Each record must be copied in full and unchanged; any image it holds is excluded.

=== INPUT DATA ===

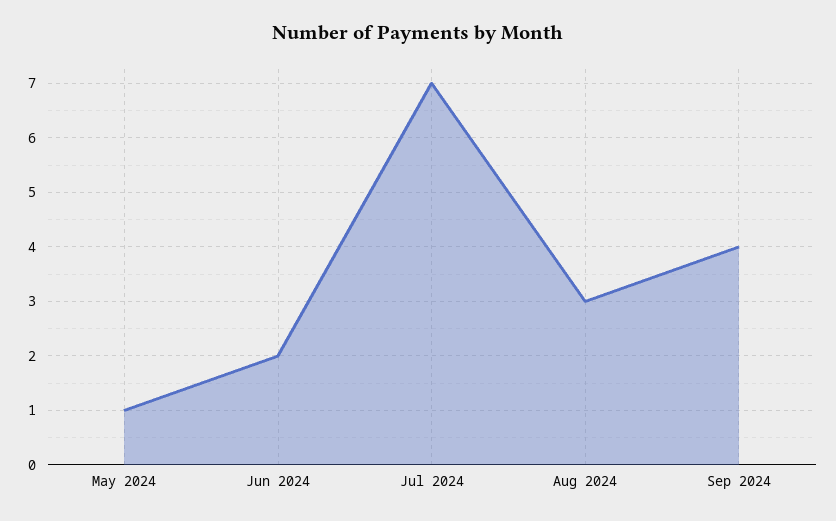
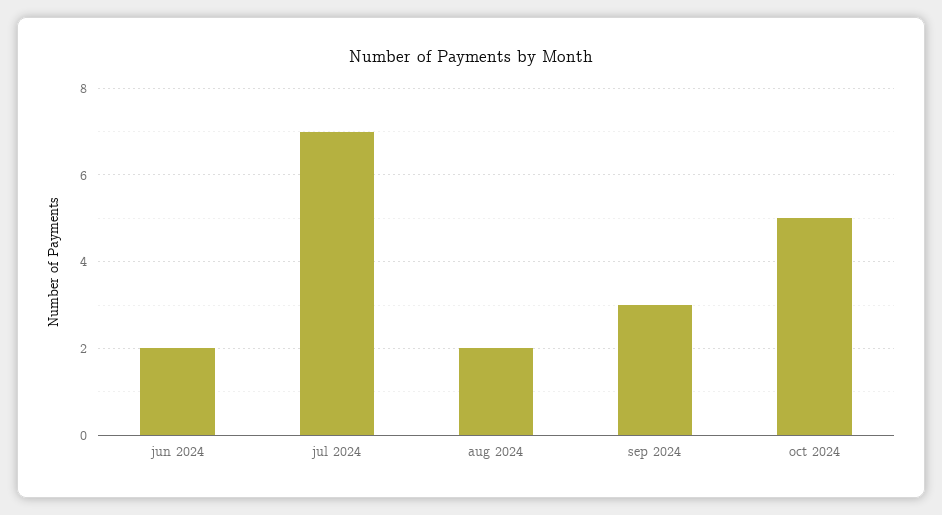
May 2024: 1 -> none
Aug 2024: 3 -> 2
Sep 2024: 4 -> 3
oct 2024: none -> 5

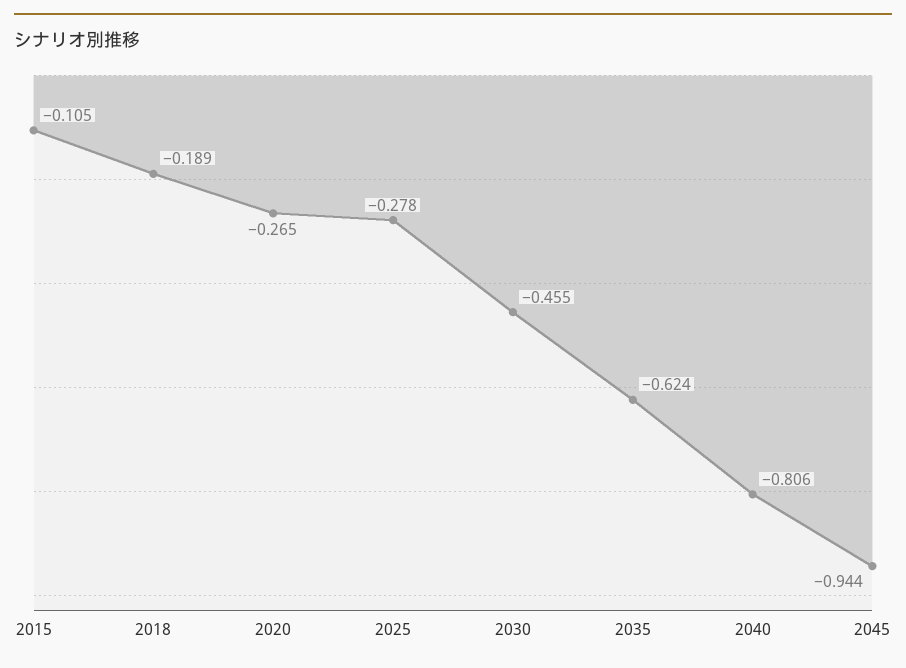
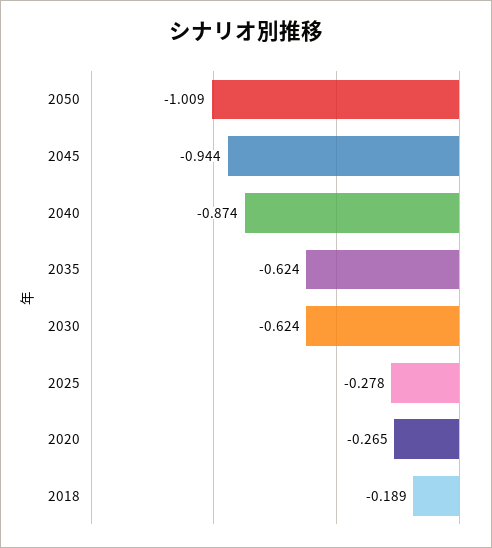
2015: -0.105 -> none
2030: -0.455 -> -0.624
2040: -0.806 -> -0.874
2050: none -> -1.009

===

> _SOLVED PROBLEM_
May 2024: 1 -> none
Aug 2024: 3 -> 2
Sep 2024: 4 -> 3
oct 2024: none -> 5

2015: -0.105 -> none
2030: -0.455 -> -0.624
2040: -0.806 -> -0.874
2050: none -> -1.009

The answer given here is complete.